I used a single synthetic dataset-- who knows if my results generalize to "real world" data?
More specifically, the dataset was sampled from 10 multivariate Gaussians, giving a significant advantage to models which assume the distribution underlying the data is Gaussian (ahem...Gaussian Naive Bayes).
I recommended using SGD SVM, but only tried training Logistic Regression with liblinear. However, it's known that linear SVMs and Logistic Regression often get similar performance, so I should have tried SGD Logistic Regression as well.
I trained the SGD SVM with the recommended ~1 million updates, but where does that heuristic even come from? Would fewer updates still yield good accuracy? If so, SGD classifiers could be trained even faster (hard to believe, given how uncannily quick they already are).
All of my tree ensembles (random forests and extra trees) had at least 10 base classifiers. They showed good classification accuracy but were too slow for exploratory use. I should have tried fewer trees to see if I get acceptable accuracy with quicker-to-train ensembles.
Similarly, I never applied regularization to decision trees (either alone or in ensembles) by changing complexity controlling parameters such as the minimum number of samples per leaf. What if I forced the base trees to be simpler? Presumably training would be faster, but would accuracy suffer? I assume that single decision trees might benefit from lowered variance, whereas ensemble methods might do worse.

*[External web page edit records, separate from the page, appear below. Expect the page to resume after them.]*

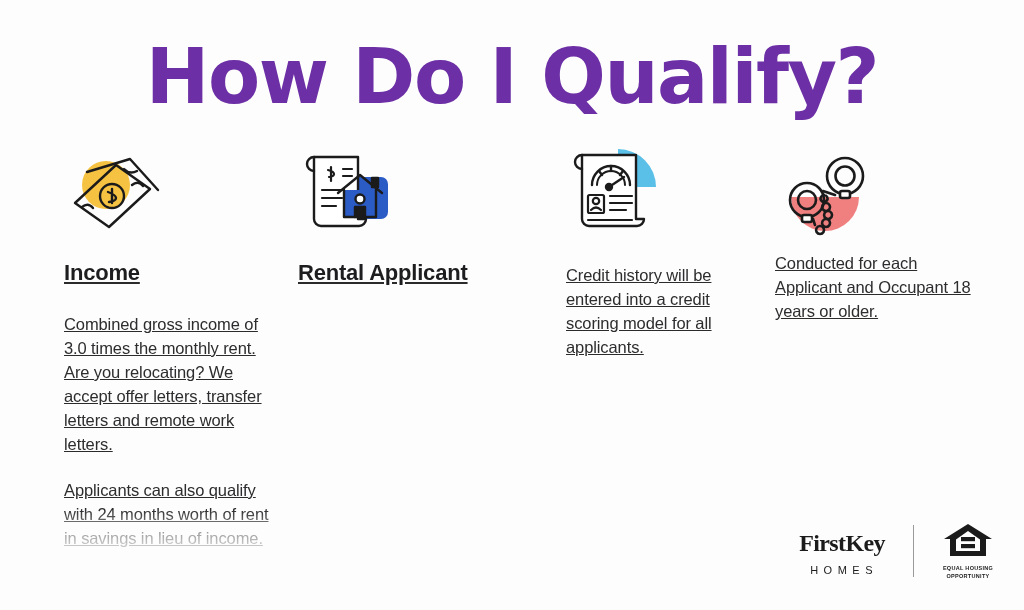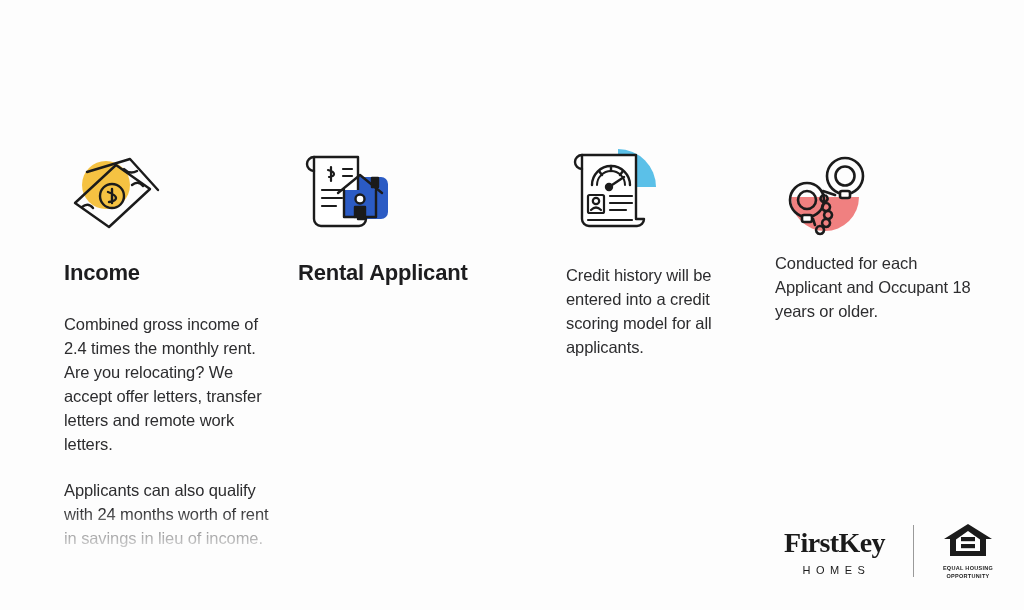--- a/index.html
+++ b/index.html
@@ -43,20 +43,21 @@
   .columns {
     position: absolute;
     top: 145px;
     left: 0;
     width: 1024px;
     height: 440px;
   }
   .col {
     position: absolute;
     top: 0;
+    text-decoration: underline;
   }
   .col-0 { left: 64px;  width: 212px; }
   .col-1 { left: 298px; width: 230px; }
   .col-2 { left: 566px; width: 180px; }
   .col-3 { left: 775px; width: 210px; }
 
   .icon-wrap {
     position: relative;
     height: 92px;
     width: 110px;
@@ -110,21 +111,21 @@
     display: flex;
     align-items: center;
     height: 62px;
   }
   .fk-logo {
     text-align: center;
     padding-right: 28px;
   }
   .fk-name {
     font-family: "Liberation Serif", serif;
-    font-size: 28px;
+    font-size: 24px;
     line-height: 34px;
     font-weight: bold;
     color: #1b1b1b;
     letter-spacing: -0.6px;
   }
   .fk-sub {
     font-size: 11px;
     line-height: 14px;
     letter-spacing: 5.5px;
     color: #1b1b1b;
@@ -147,41 +148,42 @@
     letter-spacing: 0.3px;
     color: #1b1b1b;
     margin-top: 1px;
   }
 </style>
 </head>
 <body>
 
 <div id="page">
 
+  <div class="title">How Do I Qualify?</div>
 
   <div class="columns">
 
     <div class="col col-0">
       <div class="icon-wrap">
         <svg width="110" height="92" viewBox="0 0 110 92">
           <circle cx="42" cy="40" r="24" fill="#f5c242"></circle>
           <g fill="none" stroke="#1b1b1b" stroke-width="2.4" stroke-linejoin="round" stroke-linecap="round">
             <path d="M11 58 L52 20 L86 44 L45 82 Z"></path>
             <path d="M23 27 L66 14 L94 45"></path>
             <circle cx="48" cy="51" r="12"></circle>
             <path d="M48 44 L48 58 M44 47 Q52 50 52 53 Q52 56 45 57"></path>
             <path d="M18 62 Q24 57 29 63"></path>
             <path d="M68 40 Q74 35 79 41"></path>
             <path d="M60 24 Q66 30 73 26"></path>
           </g>
         </svg>
       </div>
       <div class="col-head">Income</div>
       <div class="col-body">
-        <p>Combined gross income of 2.4 times the monthly rent. Are you relocating? We accept offer letters, transfer letters and remote work letters.</p>
+        <p>Combined gross income of 3.0 times the monthly rent. Are you relocating? We accept offer letters, transfer letters and remote work letters.</p>
         <div class="faded-wrap">
           <p>Applicants can also qualify with 24 months worth of rent in savings in lieu of income.</p>
           <div class="fade-mask"></div>
         </div>
       </div>
     </div>
 
     <div class="col col-1">
       <div class="icon-wrap">
         <svg width="110" height="92" viewBox="0 0 110 92">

To get a more complete picture of the speed vs. accuracy landscape, I got three real datasets (UCI's covertype & isolet, as well as some proteomics data) and evaluated scikit-learn's classifiers across a wider swath of parameters. I'll save you from squinting at big tables of numbers and summarize the results first:

Small ensembles of decision trees work! Yes, people will often recommend hundreds of trees (grown to full height). However, the performance of Random Forests seems to degrade gracefully as you limit both the number of trees in the ensemble and the complexity of each individual tree. Whereas 128 full-grown trees might get 88.7% accuracy (on the forest cover data set), a wimpy little duo of 2 shorter trees can get 80.7%. The difference in training times, however, is ~700 seconds vs. ~10 seconds. Squeezing out that extra 8% of accuracy might be worth it when you're constructing your final classification system but not necessarily when you're exploring large space of feature selection/transformation decisions.
Gradient boosting ain't so great...and it sometimes seems to fail catastrophically. Perhaps this is a problem with some default parameters in scikit-learn's implementation?
If you're estimating the variance of a distribution, use smoothing/regularization. Quadratic Discriminant Analysis and Gaussian Naive Bayes break down when a feature appears constant under a particular class label (remember, you're going to be dividing by that zero-variance). Be sure to smooth your variance estimates, either in a rigorous/justified way or by just adding some little epsilon of variance to every feature's estimate.
It doesn't matter whether you use Linear SVM or Logistic Regression. SVM seems to sometime achieve faster training times (since it presumably only has to update weights when a prediction is wrong), whereas Logistic Regression seems to achieve slightly better generalization. But really, I would need to look at many more datasets before I could claim there is substantive difference.
Stochastic gradient descent really is blazing fast-- but also delicate. Linear learners can be trained 10X - 100X faster with stochastic gradient descent but choosing the wrong number of training iterations can sometimes ruin your classifier's accuracy. Perhaps using some stopping criterion might work better than just have a fixed number of epochs?

Recommendations

If you only have enough time to use a single type of model, I would recommend a small Random Forest (with 3-7 trees). If even that is too slow, then try a linear SVM trained using stochastic gradient descent (the ~1 million update heuristic seems reasonable). However, since different classifiers seem to excel on different datasets, it would be best to train several diverse models (the two above, as well as regularized Naive Bayes and LDA) and use the best score any of them can achieve. That way, you might avoid tailoring your features too closely to the assumptions of one particular model.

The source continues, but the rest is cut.